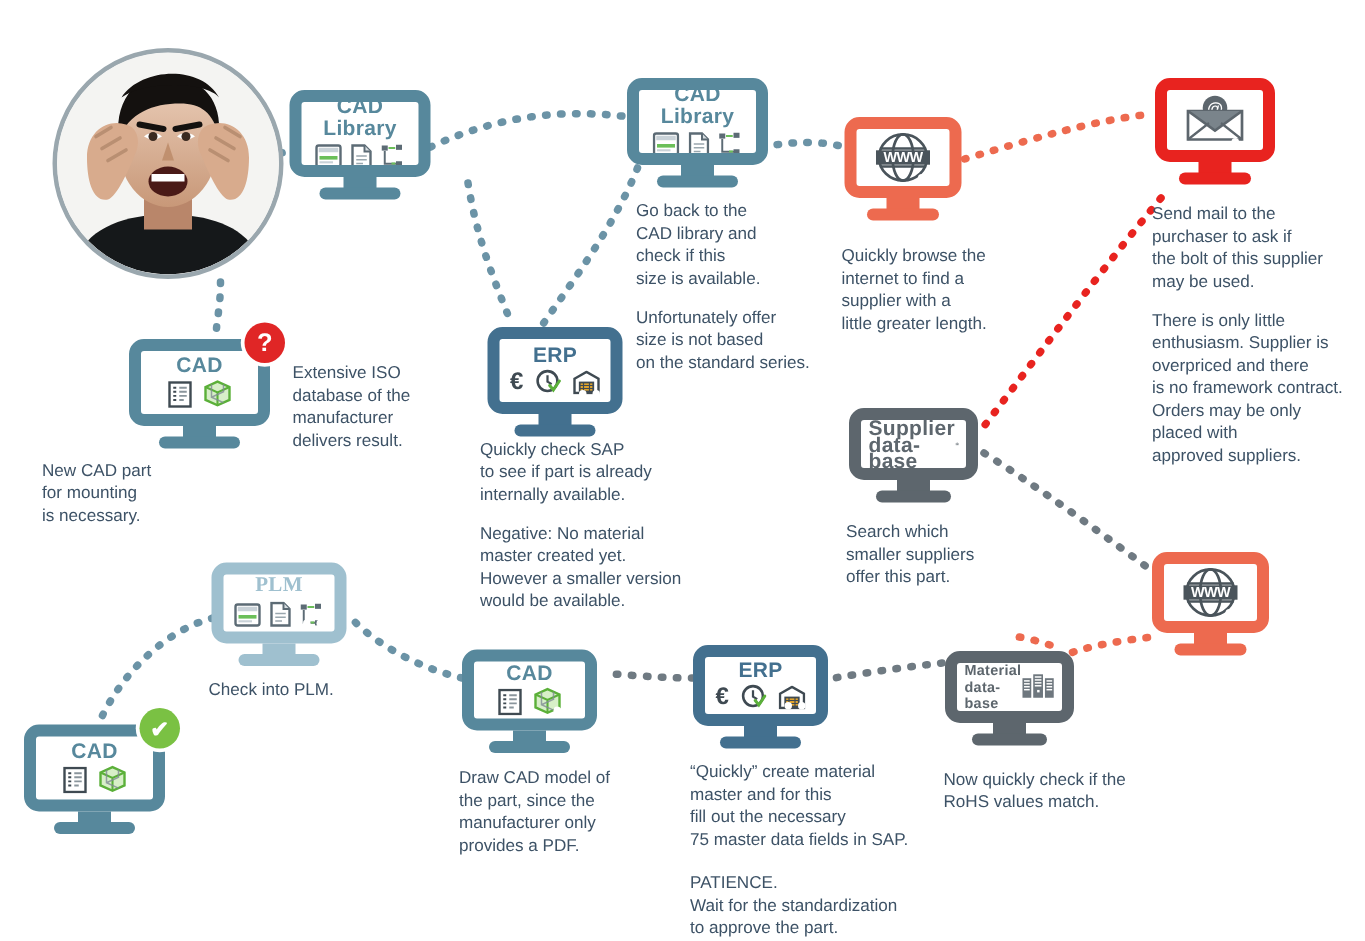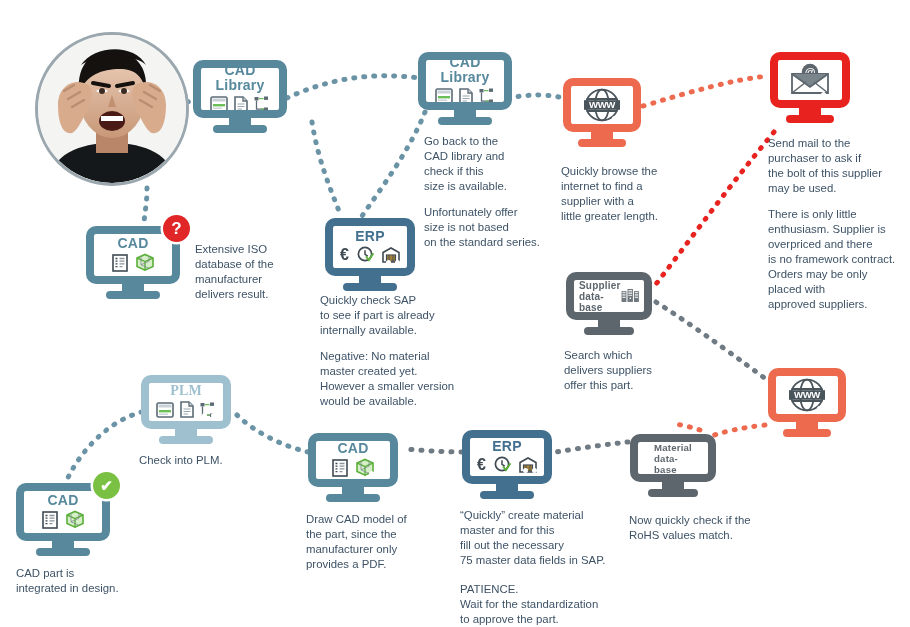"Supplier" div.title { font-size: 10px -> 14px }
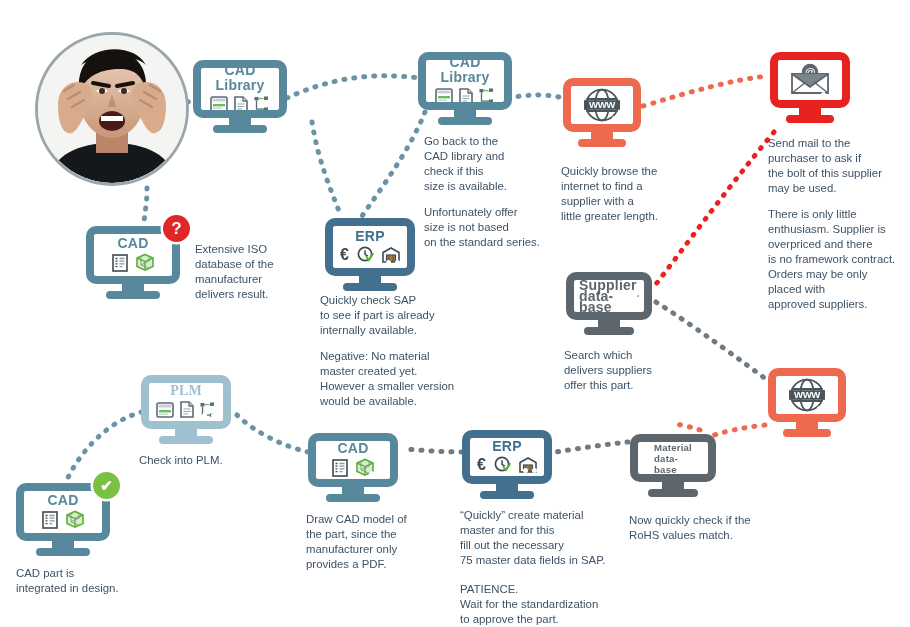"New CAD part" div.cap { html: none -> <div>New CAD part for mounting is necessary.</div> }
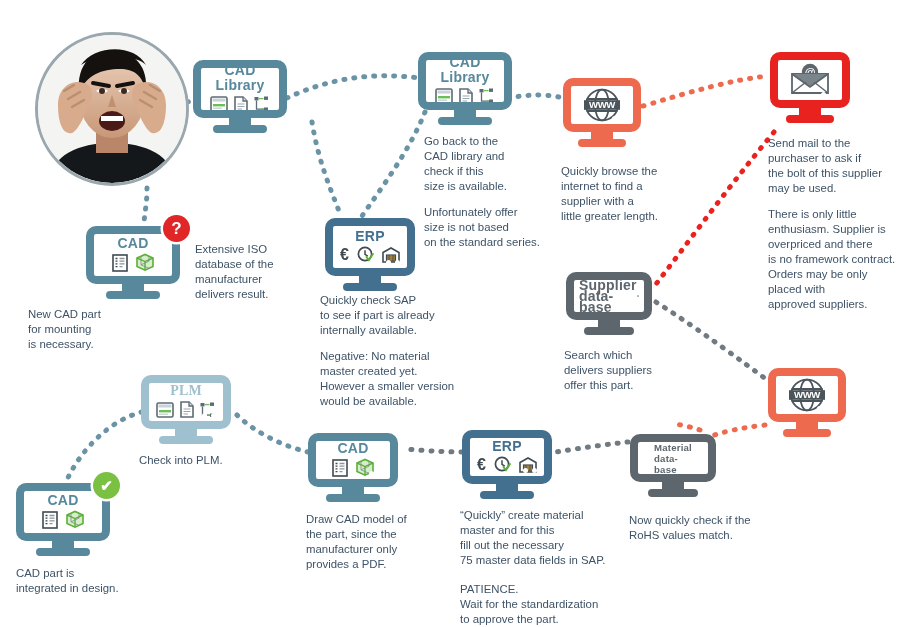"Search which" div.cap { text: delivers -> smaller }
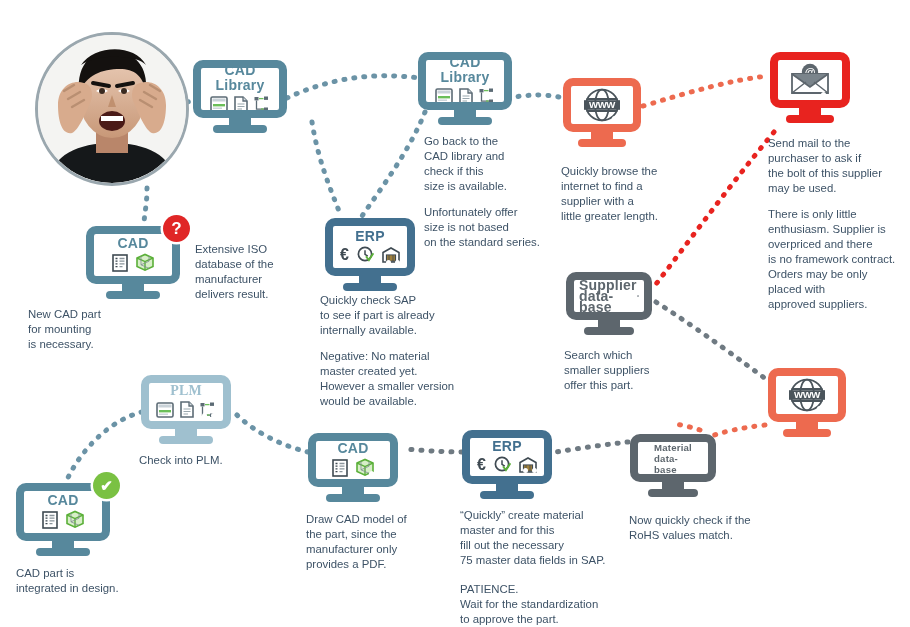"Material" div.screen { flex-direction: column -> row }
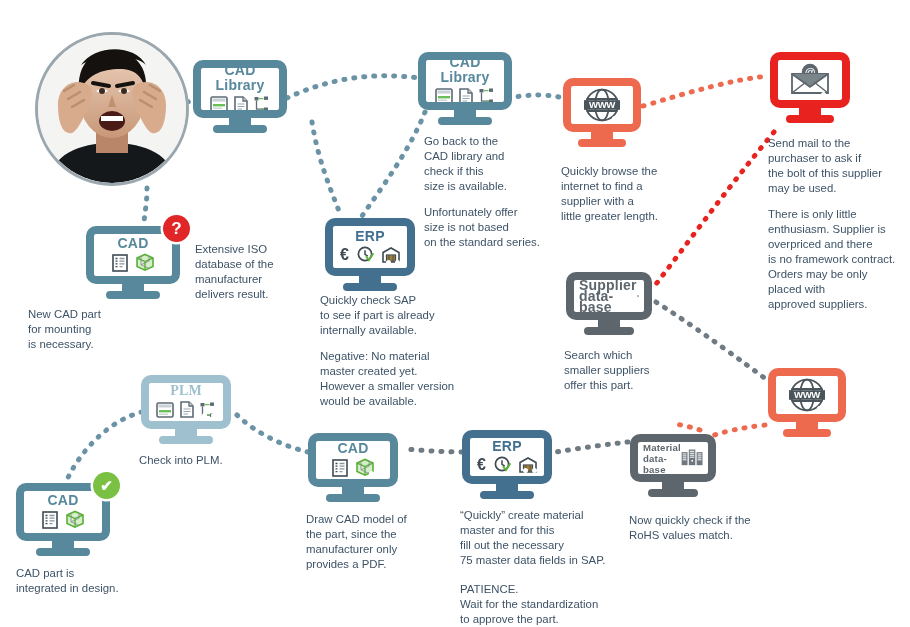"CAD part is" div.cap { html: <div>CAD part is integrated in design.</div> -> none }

=-=-=-=-=

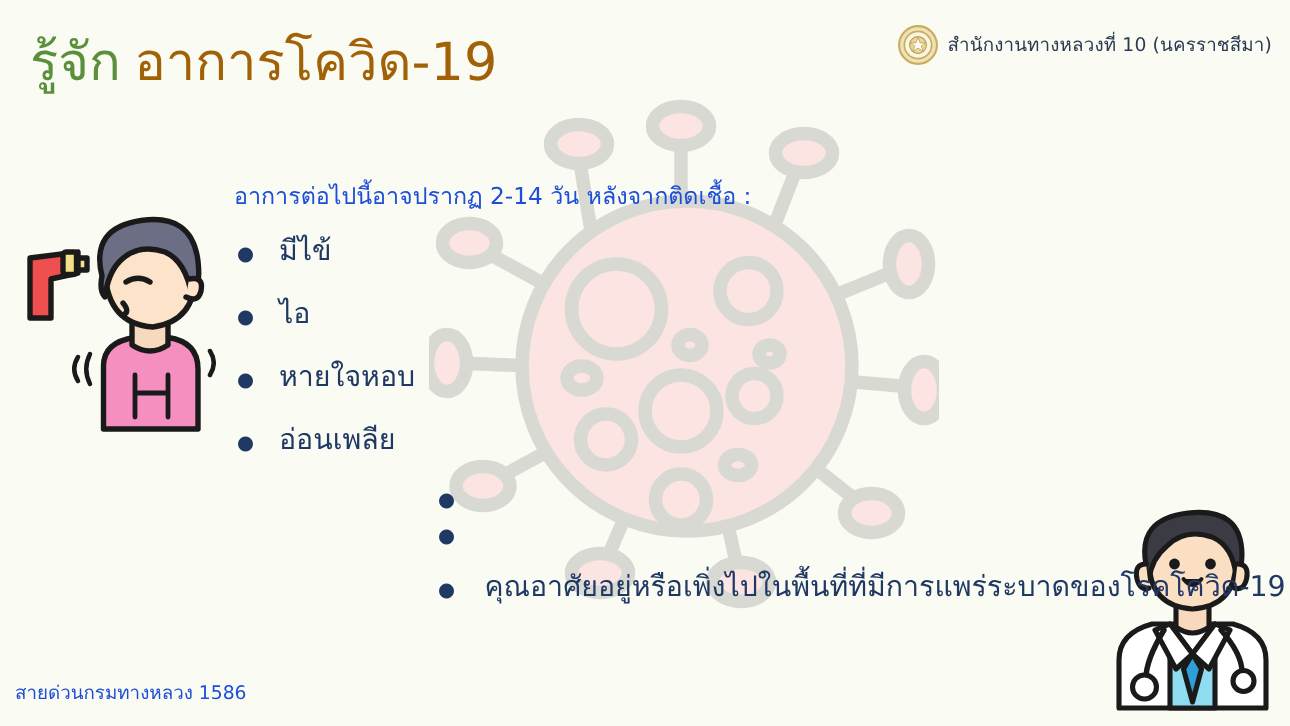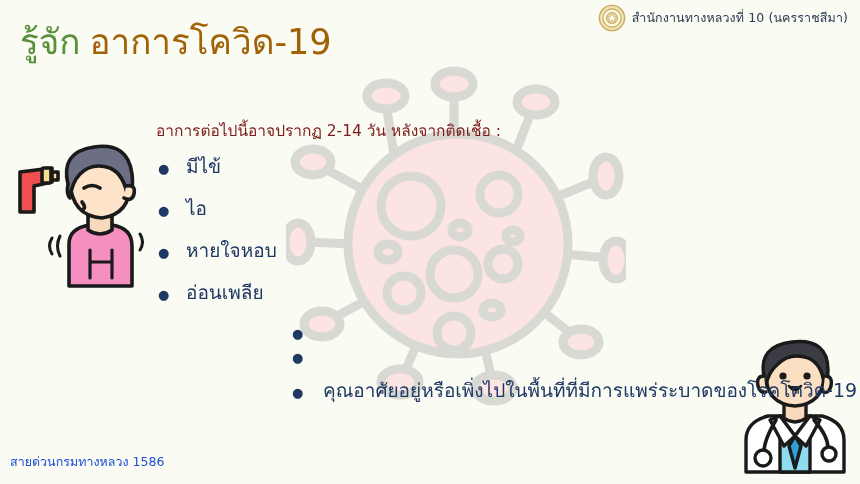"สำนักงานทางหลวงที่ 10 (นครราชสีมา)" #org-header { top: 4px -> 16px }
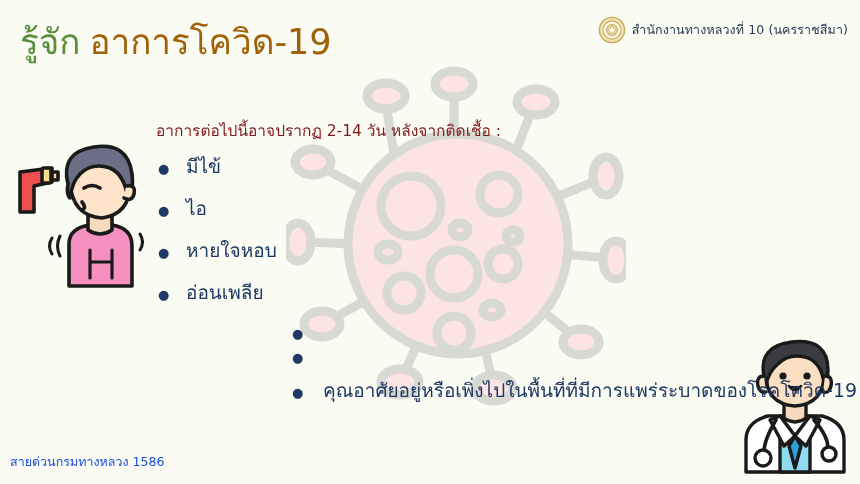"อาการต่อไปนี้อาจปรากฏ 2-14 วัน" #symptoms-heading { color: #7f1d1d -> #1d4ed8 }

=-=-=-=-=

(WORK REQUIRED)
Beginning with the line holding "font-size: 10px ->" in the material above, restate word for word each line through the line holding "html: <div>CAD part", and exclude pictures.

(TASK RESULT)
"Supplier" div.title { font-size: 10px -> 14px }
"New CAD part" div.cap { html: none -> <div>New CAD part for mounting is necessary.</div> }
"Search which" div.cap { text: delivers -> smaller }
"Material" div.screen { flex-direction: column -> row }
"CAD part is" div.cap { html: <div>CAD part is integrated in design.</div> -> none }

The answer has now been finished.